Friday, August 26, 2011

Bowes on the Noir Roots of Cyberpunk

Danny Bowes talks about the noir origins of cyberpunk over at Tor.com. Excerpts:
The link between film noir (and its literary antecedent) and cyberpunk is not a revelation. The influence has been noted by countless critics, as well as cyberpunk authors themselves, most frequently that which Raymond Chandler had on William Gibson. Chandler, who came to writing late, not publishing his first short story until he was in his mid-40s, wrote boldly and flamboyantly. His protagonists were men embittered by the injustices of the American system, but resigned to working either within or parallel to it. ...
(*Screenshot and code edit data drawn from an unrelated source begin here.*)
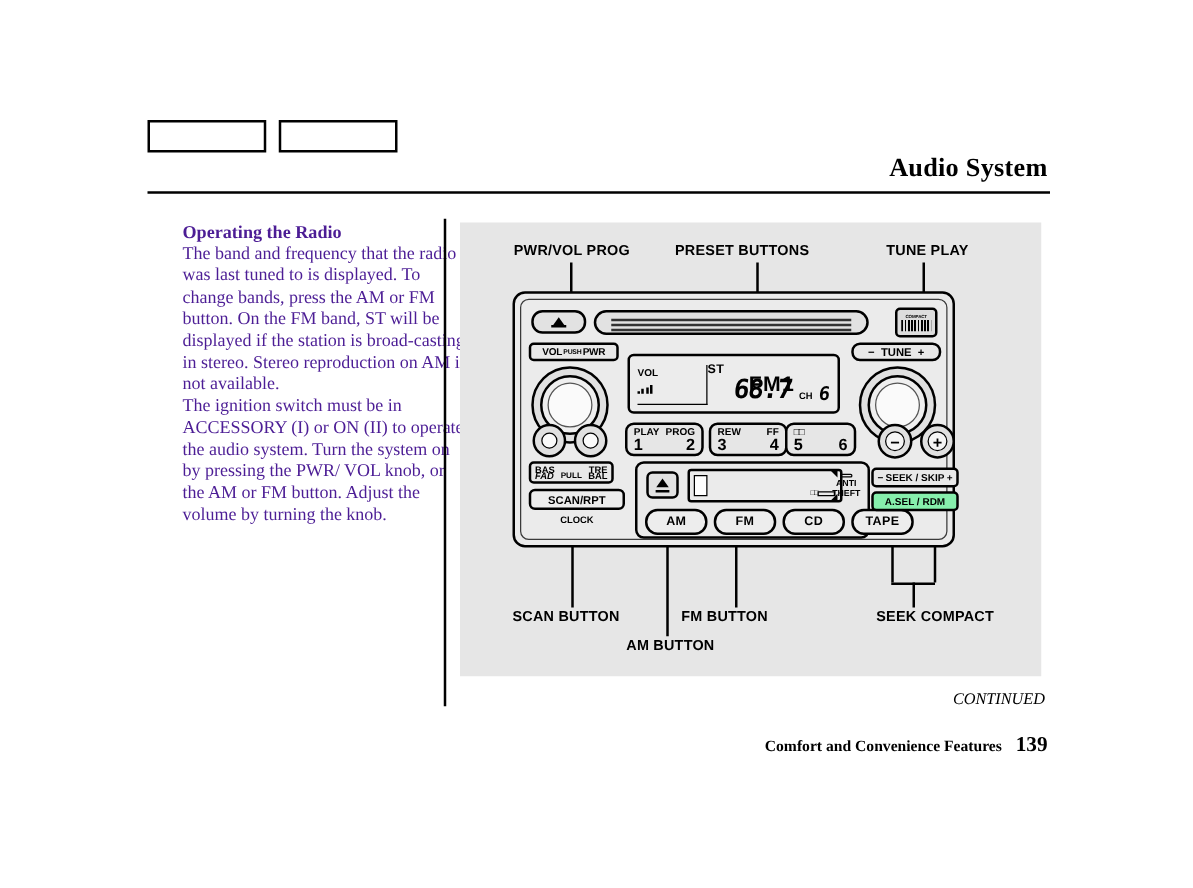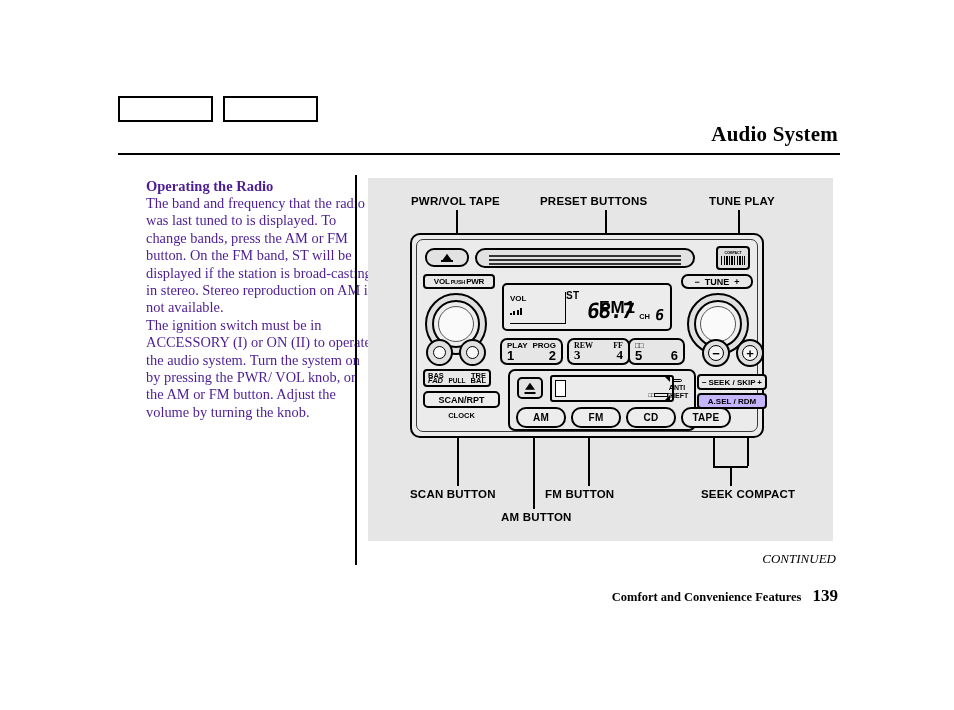--- a/index.html
+++ b/index.html
@@ -165,21 +165,21 @@
   
   .preset {
     position: absolute; top: 103px; height: 27px;
     border: 2px solid #000; border-radius: 7px; background: #e6e6e6;
   }
   .preset .top-l { position: absolute; left: 5px; top: 1px; font-weight: bold; font-size: 8px; }
   .preset .top-r { position: absolute; right: 5px; top: 1px; font-weight: bold; font-size: 8px; }
   .preset .num-l { position: absolute; left: 5px; bottom: 0px; font-weight: bold; font-size: 13px; }
   .preset .num-r { position: absolute; right: 5px; bottom: 0px; font-weight: bold; font-size: 13px; }
   #preset-12 { left: 88px; width: 63px; }
-  #preset-34 { left: 155px; width: 63px; font-family: Liberation Serif, serif; }
+  #preset-34 { left: 155px; width: 63px; }
   #preset-56 { left: 216px; width: 57px; }
   .dolby { display: inline-block; font-size: 7px; font-weight: bold; letter-spacing: -1px; }
 
   
   .knob-sm {
     position: absolute; width: 27px; height: 27px; border-radius: 50%;
     border: 2.5px solid #000; background: #e0e0e0; top: 104px;
   }
   .knob-sm::after {
     content: ""; position: absolute; left: 5px; top: 5px; right: 5px; bottom: 5px;
@@ -270,21 +270,21 @@
   #seek-plus { left: 324px; }
 
   #seek-label {
     position: absolute; left: 285px; top: 139px; width: 70px; height: 16px;
     border: 2px solid #000; border-radius: 4px; background: #e8e8e8;
     display: flex; align-items: center; justify-content: space-between;
     padding: 0 3px; font-weight: bold; font-size: 8px;
   }
   #asel-label {
     position: absolute; left: 285px; top: 158px; width: 70px; height: 16px;
-    border: 2px solid #000; border-radius: 4px; background: #c4b5fd;
+    border: 2px solid #000; border-radius: 4px; background: #86efac;
     display: flex; align-items: center; justify-content: center;
     font-weight: bold; font-size: 8px;
   }
 
   
   #continued {
     position: absolute; right: 118px; top: 551px;
     font-family: "Liberation Serif", serif; font-style: italic;
     font-size: 13px; color: #000;
   }
@@ -309,21 +309,21 @@
 <div id="text-col">
   <div id="section-heading">Operating the Radio</div>
   <p id="para2">The band and frequency that the radio was last tuned to is displayed. To change bands, press the AM or FM button. On the FM band, ST will be displayed if the station is broad-casting in stereo. Stereo reproduction on AM is not available.</p>
   <p id="para1">The ignition switch must be in ACCESSORY (I) or ON (II) to operate the audio system. Turn the system on by pressing the PWR/ VOL knob, or the AM or FM button. Adjust the volume by turning the knob.</p>
 </div>
 
 <div id="divider"></div>
 
 <div id="figure-panel">
 
-  <div class="callout" style="left:43px; top:17px;">PWR/VOL TAPE</div>
+  <div class="callout" style="left:43px; top:17px;">PWR/VOL PROG</div>
   <div class="callout" style="left:172px; top:17px;">PRESET BUTTONS</div>
   <div class="callout" style="left:341px; top:17px;">TUNE PLAY</div>
 
   <div class="callout" style="left:42px; top:310px;">SCAN BUTTON</div>
   <div class="callout" style="left:133px; top:333px;">AM BUTTON</div>
   <div class="callout" style="left:177px; top:310px;">FM BUTTON</div>
   <div class="callout" style="left:333px; top:310px;">SEEK COMPACT</div>
 
   <div class="lead lead-v" style="left:88px; top:32px; height:82px;"></div>
 

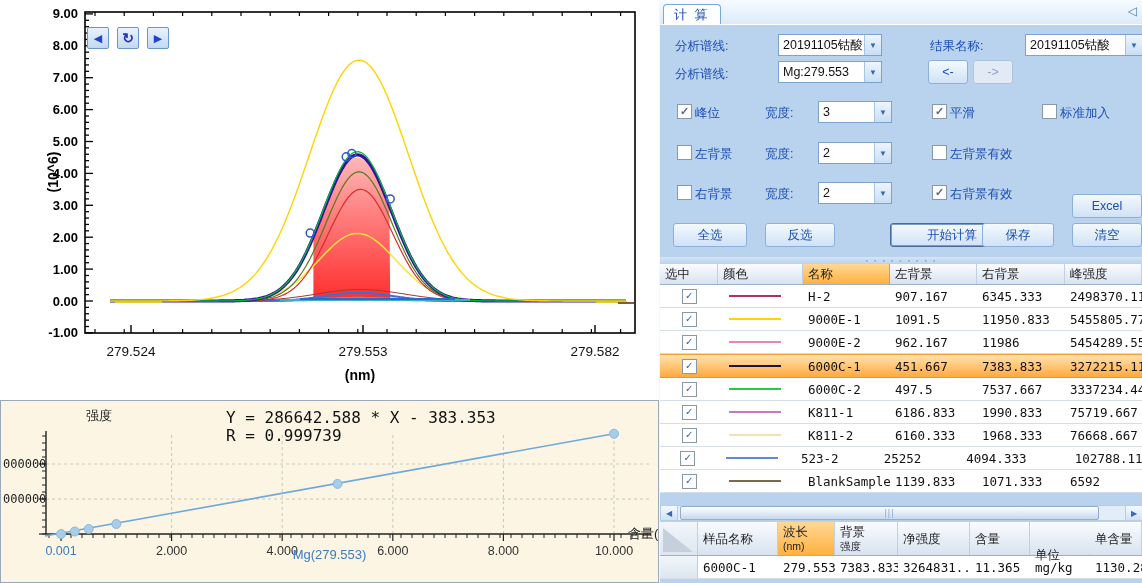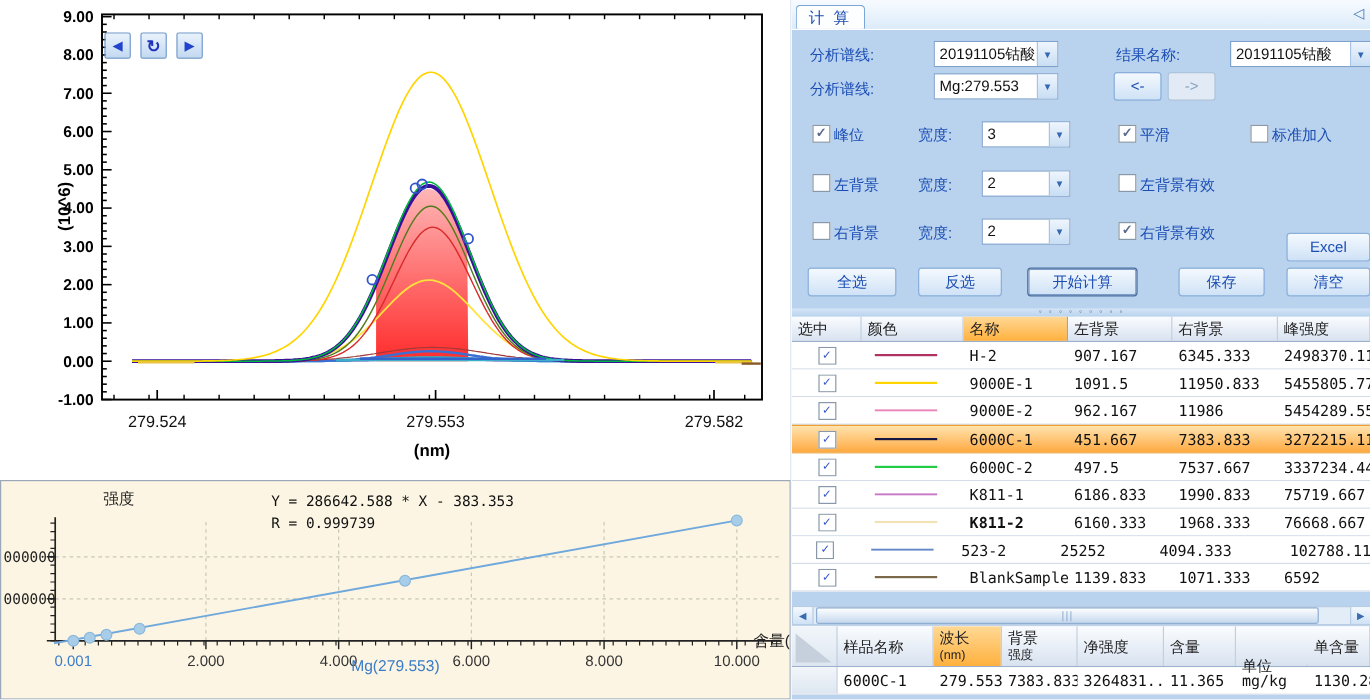--- a/index.html
+++ b/index.html
@@ -9,21 +9,21 @@
   #peak-svg{position:absolute;left:0;top:0;}
   .chart-toolbar{position:absolute;left:87px;top:27px;display:flex;gap:8px;}
   .tool-btn{width:20px;height:20px;border:1px solid #6a96c8;border-radius:2px;
     background:linear-gradient(#e9f2fc,#c3d9f1);display:flex;align-items:center;justify-content:center;
     color:#2244cc;font-size:11px;cursor:pointer;}
   .tool-btn.refresh{font-size:14px;font-weight:bold;color:#2233bb;}
   #cal-panel{position:absolute;left:0;top:400px;width:657px;height:181px;background:#fcf5e3;
     border:1px solid #9aa8b8;overflow:hidden;}
   #cal-svg{position:absolute;left:0;top:0;}
   .cal-lbl{position:absolute;color:#222;font-size:13px;}
-  .cal-eq{position:absolute;left:225px;top:8px;color:#111;font-size:12px;font-family:"DejaVu Sans Mono",monospace;line-height:18px;white-space:pre;}
+  .cal-eq{position:absolute;left:225px;top:8px;color:#111;font-size:16px;font-family:"DejaVu Sans Mono",monospace;line-height:18px;white-space:pre;}
   .cal-series{position:absolute;left:0;top:146px;width:657px;text-align:center;color:#3a7cc8;font-size:13px;}
   .cal-xlabel{position:absolute;left:627px;top:124px;color:#222;font-size:13px;white-space:nowrap;}
   
   #right-panel{position:absolute;left:659px;top:0;width:483px;height:583px;background:#b9d3ee;border-left:1px solid #f4f8fc;}
   #tabstrip{position:absolute;left:0;top:0;width:483px;height:24px;background:linear-gradient(#f7fbff,#dcebfa);border-bottom:1px solid #fff;}
   #tab-calc{position:absolute;left:3px;top:4px;height:19px;padding:0 10px;background:#fdfeff;
     border:1px solid #7aa6d8;border-bottom:none;border-radius:4px 4px 0 0;color:#1b4db3;
     font-size:13px;display:flex;align-items:center;letter-spacing:2px;}
   #collapse{position:absolute;right:6px;top:4px;color:#4a7ab8;font-size:12px;cursor:pointer;}
   .plbl{position:absolute;color:#1b4db3;font-size:12.5px;white-space:nowrap;}
@@ -384,21 +384,21 @@
       <span class="val">2</span>
       <span class="arrow">▼</span>
     </div>
     <div class="cb on" style="left:272px;top:185px;"></div>
     <div class="plbl" style="left:290px;top:186px;">右背景有效</div>
 
     <div class="btn" style="left:412px;top:194px;width:68px;">Excel</div>
 
     <div class="btn" style="left:13px;top:223px;width:72px;">全选</div>
     <div class="btn" style="left:105px;top:223px;width:68px;">反选</div>
-    <div class="btn focused" style="left:196px;top:223px;width:90px;">开始计算</div>
+    <div class="btn focused" style="left:230px;top:223px;width:90px;padding-left:16px;">开始计算</div>
     <div class="btn" style="left:322px;top:223px;width:70px;">保存</div>
     <div class="btn" style="left:412px;top:223px;width:68px;">清空</div>
 
     <div id="splitter">◦ ◦ ◦ ◦ ◦ ◦ ◦ ◦ ◦</div>
 
     <div id="spectra-table">
         <div class="thead">
           <div class="th" style="width: 58px;">选中</div>
           <div class="th" style="width: 85px;">颜色</div>
           <div class="th hl" style="width: 87px;">名称</div>
@@ -478,21 +478,21 @@
           <div class="td" style="width: 88px;">1990.833</div>
           <div class="td" style="width: 77px;">75719.667</div>
         </div>
         <div class="trow">
           <div class="td" style="width: 58px; display: flex; justify-content: center;">
             <div class="cb on" style="position: static; background: rgb(255, 255, 255); color: rgb(51, 85, 204);"></div>
           </div>
           <div class="td" style="width: 85px;">
             <div class="colorline" style="background: rgb(240, 226, 180);"></div>
           </div>
-          <div class="td" style="width: 87px; font-weight: bold;">K811-2</div>
+          <div class="td" style="width: 87px;">K811-2</div>
           <div class="td" style="width: 87px;">6160.333</div>
           <div class="td" style="width: 88px;">1968.333</div>
           <div class="td" style="width: 77px;">76668.667</div>
         </div>
         <div class="trow">
           <div class="td" style="width: 58px; display: flex; justify-content: center;">
             <div class="cb on" style="position: static; background: rgb(255, 255, 255); color: rgb(51, 85, 204);"></div>
           </div>
           <div class="td" style="width: 85px;">
             <div class="colorline" style="background: rgb(100, 136, 200);"></div>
Where Chandler lost his job in the Depression, Gibson came of age in the 1960s, as one of many young people in that generation who felt little to no connection to "normal" people, drifting from place to place, identifying with the counterculture and, all too often, with the drug culture (experience which Gibson chronicles vividly in his novels). ...

In the end, what noir and cyberpunk share is a simultaneous, paradoxical status as distinctly past-tense forms that nonetheless keep popping up everywhere in subsequent art. ... Fittingly, as each was widely criticized -- and exalted -- as valuing style over substance, the lasting impact of noir and cyberpunk (connecting the two as one entity, since there is no cyberpunk without noir) is greatest in the visual arts and cinema. For in the shadows lies danger and mystery. Sex and power. The simultaneous thrill and fear of confronting death. Noir, and all its descendants, including cyberpunk, is the shadow.
Read the whole thing. While recently listening to Audible Frontiers' excellent production of Gibson's Burning Chrome, I was struck yet again by how much his stories "Johnny Mnemonic," "New Rose Hotel" and "Dogfight" feel like crime fiction. Bowes is right about cyberpunk's parentage; those high-tech thrillers have noir in at least one branch of their family tree. But I think he misses a big thematic commonality between the genres. True, both share a preoccupation with social injustice (whether real or perceived), the criminal underground and the illicit allure of all types of vice. But they also often touch upon the impulse towards self-destruction, that which the ancient Greeks called hamartia, the bent part of human nature that causes us to indulge in the things we ought to hate. Without getting too spoilery, Neuromancer has a plot shaped like a horseshoe, wherein the protagonist rises from abject lows to great heights only to descend once again in the end. Both noir and cyberpunk know that the darkest places aren't secreted in some distant computer network or crouching in a dingy alleyway. They lie within.

(Picture: CC 2008 by ronocdh)

3 comments:

Bettie said...
This comment has been removed by the author.
Bettie said...

Dystopian novels

When I was researching/writing for my novel The A-Men, I read a lot of dystopian stories to get just the right balance of future world and collapsing society. I wanted to use the trope of the main character entering a riot-torn corporate-run city while mixing this with strong fantasy elements/stories. Gibson was an early influence for me... but the final list included:

Cloud Atlas*
Nineteen Eighty-Four
Battle Royale
Brave New World
A Clockwork Orange
Count Zero*
Mona Lisa Overdrive
Neuromancer
The Children of Men

The ones with asterisks are my personal favourites.

*But* very early on I also added noir classics especially from the 1940s to my reading list, and in this way created plotlines that were very much in the crime/punk vein. Though few scifi authors cite noir fiction as an inspiration, reading them tells me that they do/were influenced.

Somewhere in the Night, They Shoot Horses, Don’t They?, Nightmare Alley --- almost everything by Cornell Woolrich… the list goes on.

Loren Eaton said...

I'm glad to hear someone not only validate the thesis, but also to learn that you enjoyed Count Zero a bit more than Neuromancer! I'm of the same opinion. Though Neuromancer was more ground-breaking, Count Zero had a better plot and an unambiguously positive ending. I enjoyed it a lot.